The impact of television programs focusing on forensic evidence—what some have called the “CSI Effect”— have influenced potential jurors everywhere. Many jurors expect to see forensic evidence in criminal trials and this expectation can be used to the defense lawyer’s advantage. Particularly, when the lack of forensic evidence is effectively tied to the prosecution’s burden of proof you can develop reasonable doubt in the juror’s minds about whether they proved their case beyond a reasonable doubt. The “things not done” defense. Understanding forensics now becomes important. Obviously, if your client’s fingerprints are on the knife you may have a problem. But I find (and the police are quick to point out) that usable fingerprints are rarely obtained from the surfaces of weapons utilized in crimes. So what about your client’s DNA? Did they swab the weapon for trace evidence? Did they obtain a search warrant for your client’s DNA to compare? Recently we convinced a jury to acquit our client of a knife assault because the police failed to test the weapon for his DNA. The state’s principle witness testified the client had brandished the knife in a threatening and aggressive manner. However, the client denied ever touching it. On cross-examination the arresting officer admitted the existence and availability of forensic DNA testing. But the cops had failed to test the knife. That was enough to legitimately argue the prosecution failed to satisfy their burden to prove our client guilty.
Defense lawyers should be aware of the variety of forensic evidence available for use in criminal litigation. If you believe the prosecutor may use forensic evidence, start digging into the literature and learn about it.
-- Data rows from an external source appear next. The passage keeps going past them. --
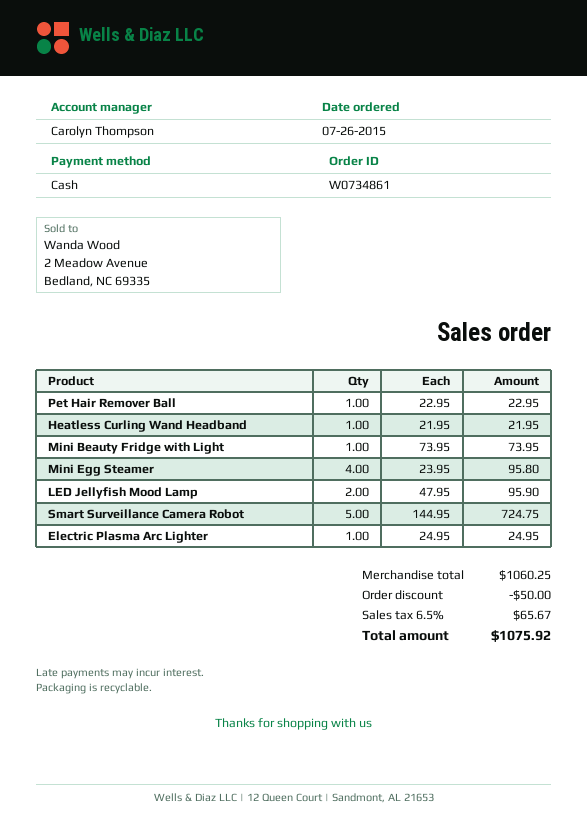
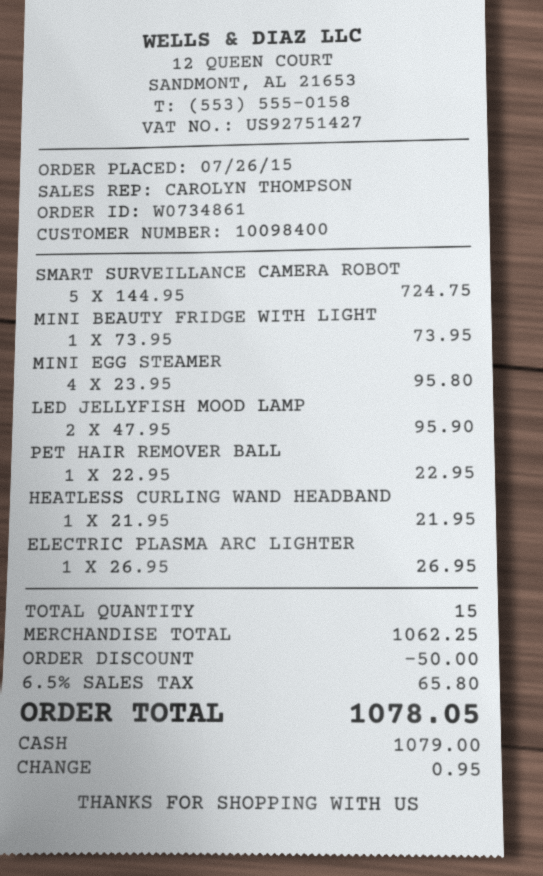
Electric Plasma Arc Lighter: 1 x 24.95 = 24.95 -> 1 x 26.95 = 26.95
subtotal: 1060.25 -> 1062.25
tax: 6.5% = 65.67 -> 6.5% = 65.80
total: 1075.92 -> 1078.05

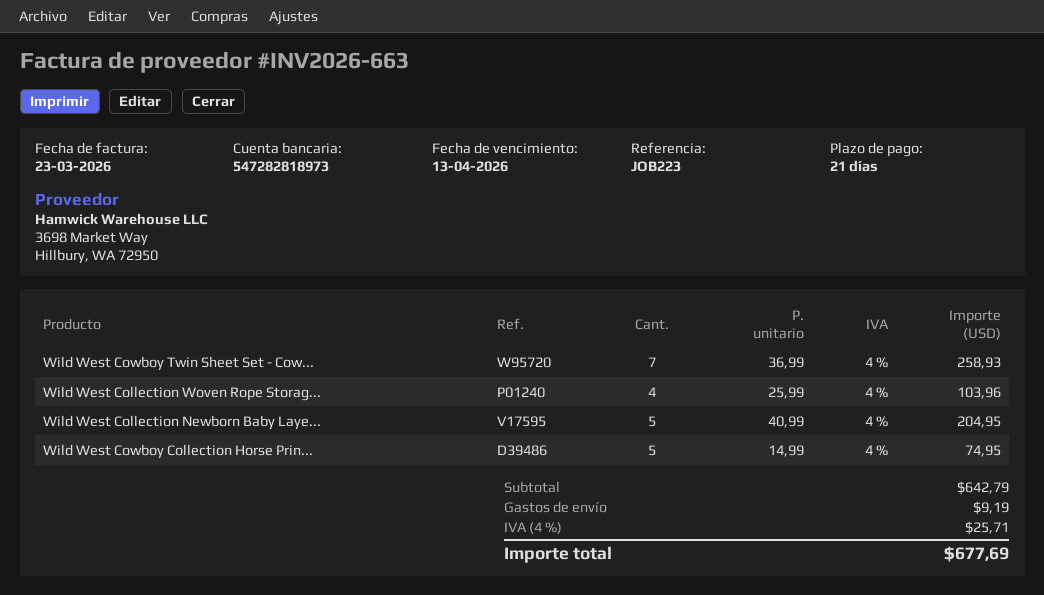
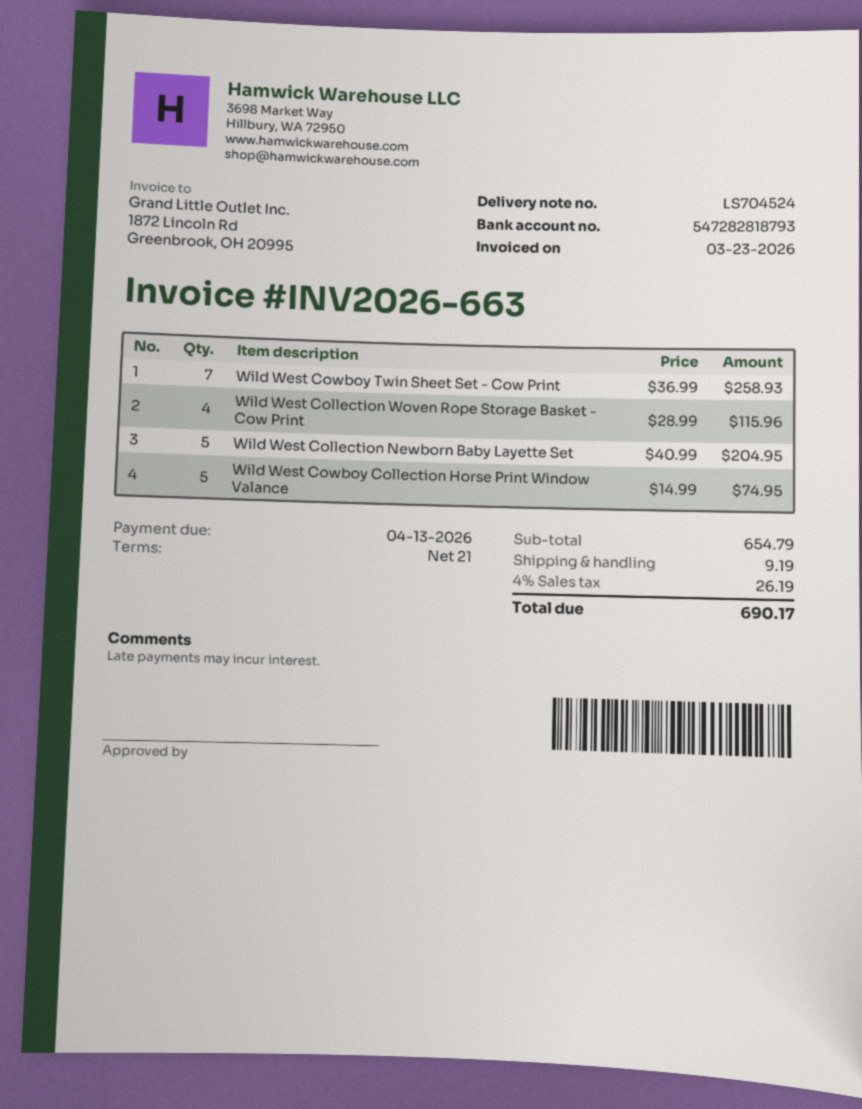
bank account: 547282818973 -> 547282818793
Wild West Collection Woven Rope Storag...: 4 x 25.99 = 103.96 -> 4 x 28.99 = 115.96
subtotal: 642.79 -> 654.79
tax: 4% = 25.71 -> 4% = 26.19
total: 677.69 -> 690.17

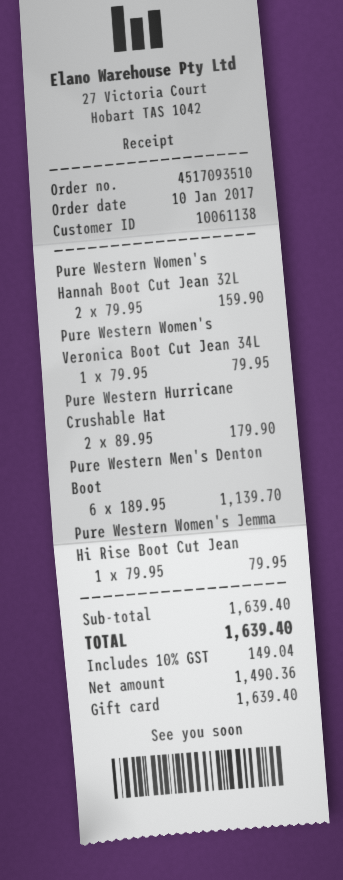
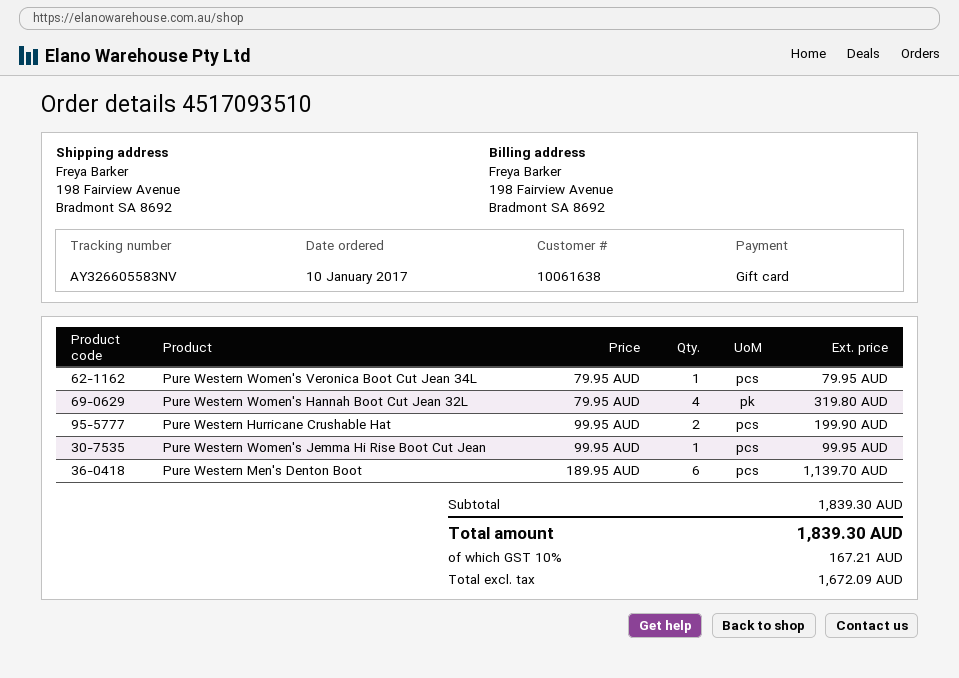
customer number: 10061138 -> 10061638
Pure Western Women's Hannah Boot Cut Jean 32L: 2 x 79.95 = 159.90 -> 4 x 79.95 = 319.80
Pure Western Hurricane Crushable Hat: 2 x 89.95 = 179.90 -> 2 x 99.95 = 199.90
Pure Western Women's Jemma Hi Rise Boot Cut Jean: 1 x 79.95 = 79.95 -> 1 x 99.95 = 99.95
subtotal: 1639.40 -> 1839.30
net: 1490.36 -> 1672.09
tax: 10% = 149.04 -> 10% = 167.21
total: 1639.40 -> 1839.30

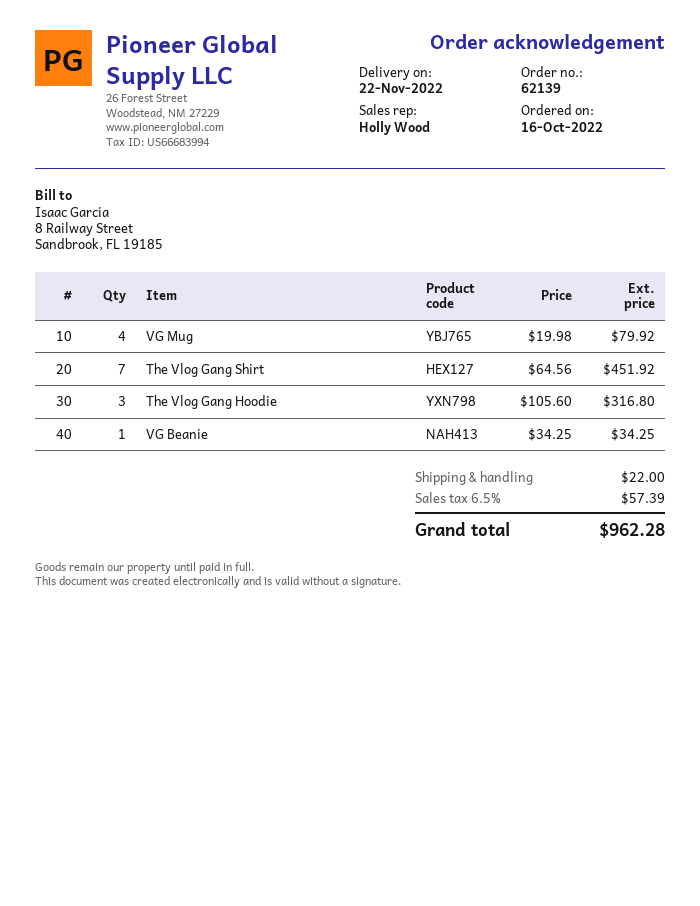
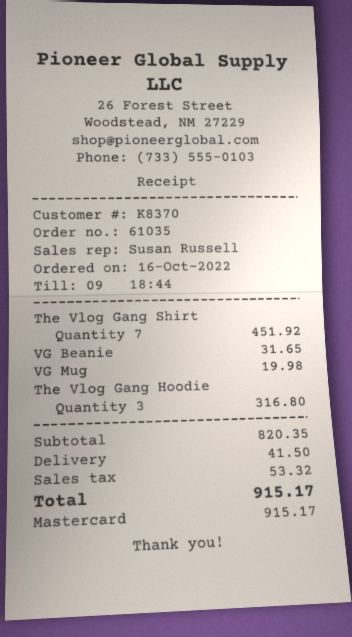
order number: 62139 -> 61035
sales rep: Holly Wood -> Susan Russell
VG Mug: 4 for 79.92 -> 1 for 19.98
VG Beanie: 1 for 34.25 -> 1 for 31.65
shipping: 22.00 -> 41.50
tax: 57.39 -> 53.32
total: 962.28 -> 915.17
If it’s a serious threat to your case you should consider hiring your own expert to help your preparation for cross-examination. You may even need a testifying expert for trial. Start early and get a jump. Don’t procrastinate. If we decided the best approach to challenging the prosecution forensics was presenting a contrary opinion, we located and hired a good expert. However, finding a competent expert and one who can also testify persuasively can be a challenge. We typically tapped into our network of fellow defense lawyers, posted questions on defense lawyer list-serves, and discussed our case with other experts to help us develop a working list of potential witnesses.
Money to pay for an expert can be a limiting factor when using forensic evidence. If your client is indigent and you were appointed by the court, learn how to effectively prepare motions for expert assistance. In most states these motions are filed “ex parte” and without the knowledge of the prosecutor since the motions require the defense lawyer to reveal their defensive theory. (See Ake v. Oklahoma, 470 U.S. 68, 105 S.Ct. 1087 (1985); DeFreece v. State, 848 S.W.2d 150 (Tex. Crim. App. 1993)) Even if the judge denies your motion you still have developed a good record for an appeal. Retained clients will need to fund expert assistance on their own. However, if a persuasive case is made for the assistance we’ve seen judges approve expert fees when it was shown the client had exhausted their personal funds.
I’ll touch on additional forensic evidence tips in later posts. Hopefully, this is a good start.